§ **AIM OF THE EXERCISE**: All that is wanted is the lines from the first line of the listing below through the line containing "530px; margin: 0;", written out exactly with pictures left out.

§ **INPUT MATERIAL**:
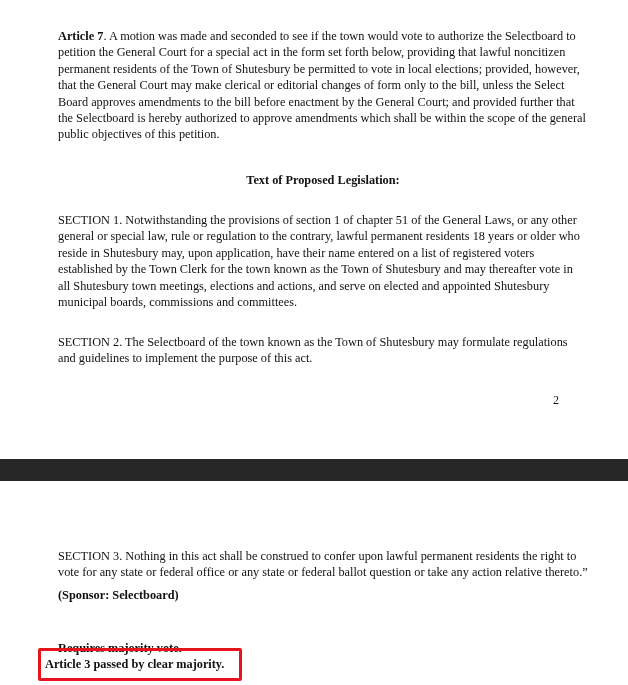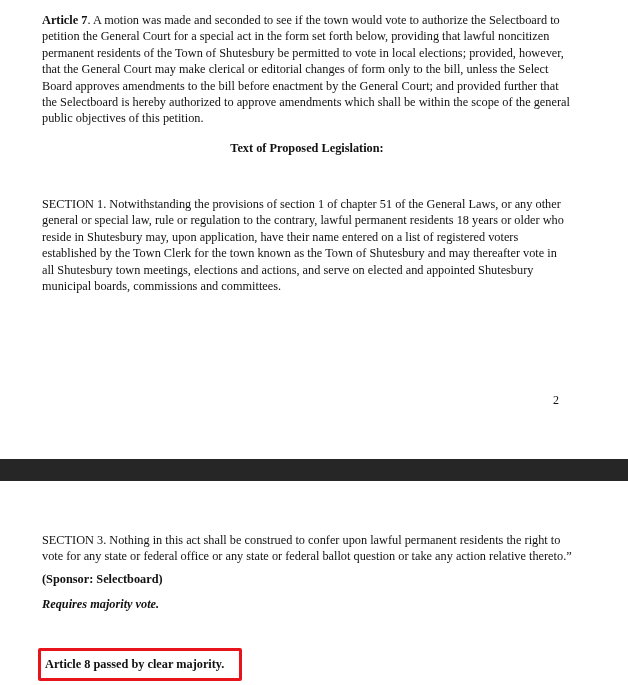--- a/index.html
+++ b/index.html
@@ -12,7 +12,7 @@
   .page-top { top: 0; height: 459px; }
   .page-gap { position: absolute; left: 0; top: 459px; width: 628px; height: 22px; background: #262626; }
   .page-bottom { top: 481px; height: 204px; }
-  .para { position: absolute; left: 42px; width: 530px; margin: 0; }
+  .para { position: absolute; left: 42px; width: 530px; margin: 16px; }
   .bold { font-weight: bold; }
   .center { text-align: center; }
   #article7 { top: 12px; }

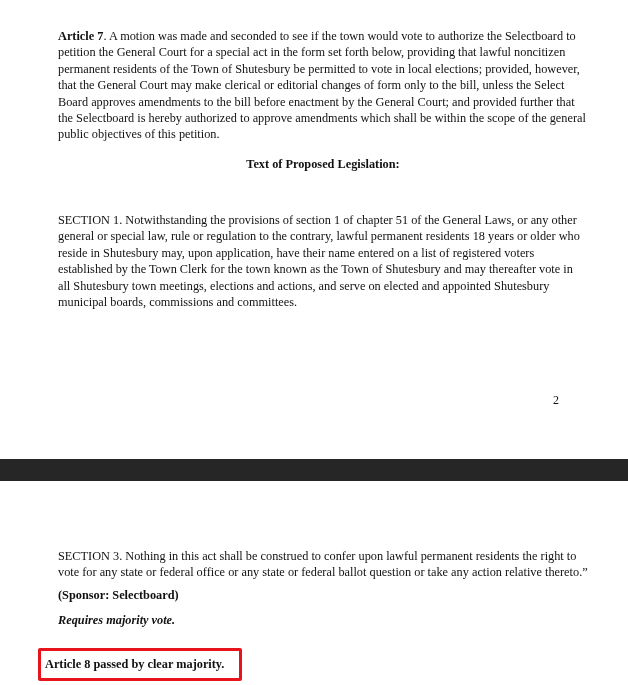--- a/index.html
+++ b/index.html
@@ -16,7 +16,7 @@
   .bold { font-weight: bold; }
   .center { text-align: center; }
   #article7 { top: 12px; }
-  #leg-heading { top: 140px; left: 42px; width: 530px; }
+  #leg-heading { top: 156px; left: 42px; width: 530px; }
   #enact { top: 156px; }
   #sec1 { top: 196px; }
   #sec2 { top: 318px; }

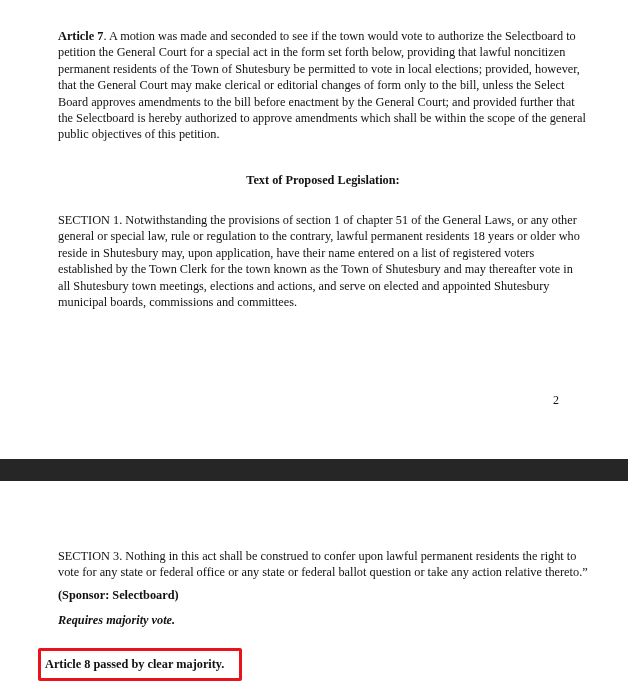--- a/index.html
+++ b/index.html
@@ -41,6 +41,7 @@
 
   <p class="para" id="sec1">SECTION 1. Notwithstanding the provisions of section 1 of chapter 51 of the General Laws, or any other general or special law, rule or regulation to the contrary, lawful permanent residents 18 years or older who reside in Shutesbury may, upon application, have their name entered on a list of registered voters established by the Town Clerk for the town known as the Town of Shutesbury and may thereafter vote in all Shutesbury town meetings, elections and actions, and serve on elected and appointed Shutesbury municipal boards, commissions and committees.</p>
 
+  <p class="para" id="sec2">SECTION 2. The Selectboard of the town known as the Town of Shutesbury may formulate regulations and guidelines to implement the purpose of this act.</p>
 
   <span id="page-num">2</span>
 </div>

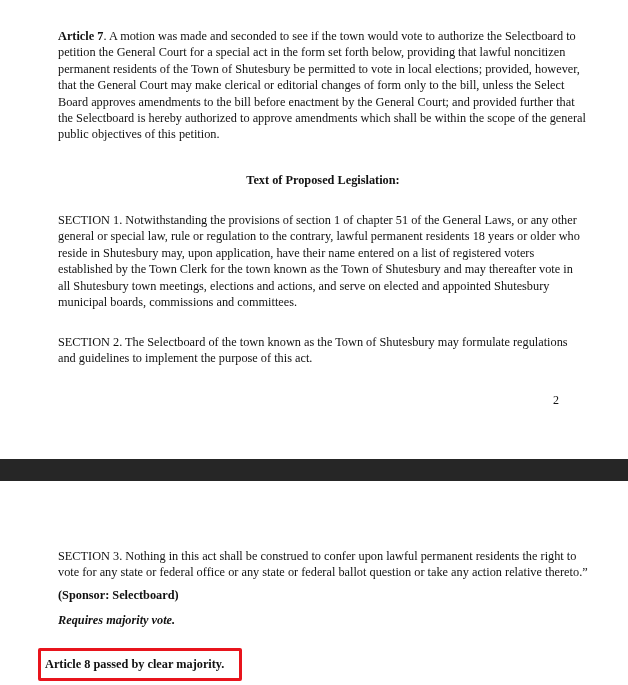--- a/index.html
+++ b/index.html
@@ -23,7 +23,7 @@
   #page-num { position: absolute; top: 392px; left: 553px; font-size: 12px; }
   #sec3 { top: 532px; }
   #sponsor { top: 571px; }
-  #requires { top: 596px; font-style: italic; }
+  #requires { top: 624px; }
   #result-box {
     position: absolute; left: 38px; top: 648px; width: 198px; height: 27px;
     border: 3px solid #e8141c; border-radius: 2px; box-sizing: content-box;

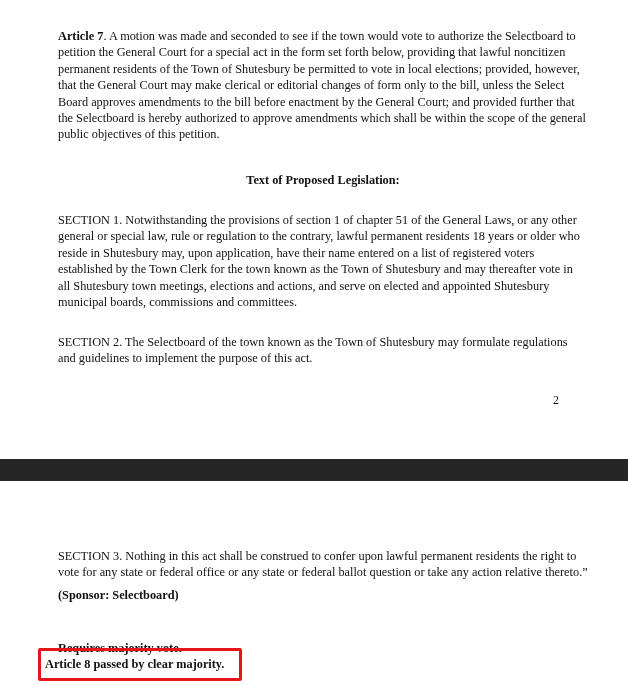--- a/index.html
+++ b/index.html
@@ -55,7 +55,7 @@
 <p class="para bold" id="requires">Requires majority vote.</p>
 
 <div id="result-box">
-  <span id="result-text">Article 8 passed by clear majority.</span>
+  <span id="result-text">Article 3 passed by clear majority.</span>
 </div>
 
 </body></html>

§ **ANSWER TO THE PROBLEM**:
--- a/index.html
+++ b/index.html
@@ -12,7 +12,7 @@
   .page-top { top: 0; height: 459px; }
   .page-gap { position: absolute; left: 0; top: 459px; width: 628px; height: 22px; background: #262626; }
   .page-bottom { top: 481px; height: 204px; }
-  .para { position: absolute; left: 42px; width: 530px; margin: 0; }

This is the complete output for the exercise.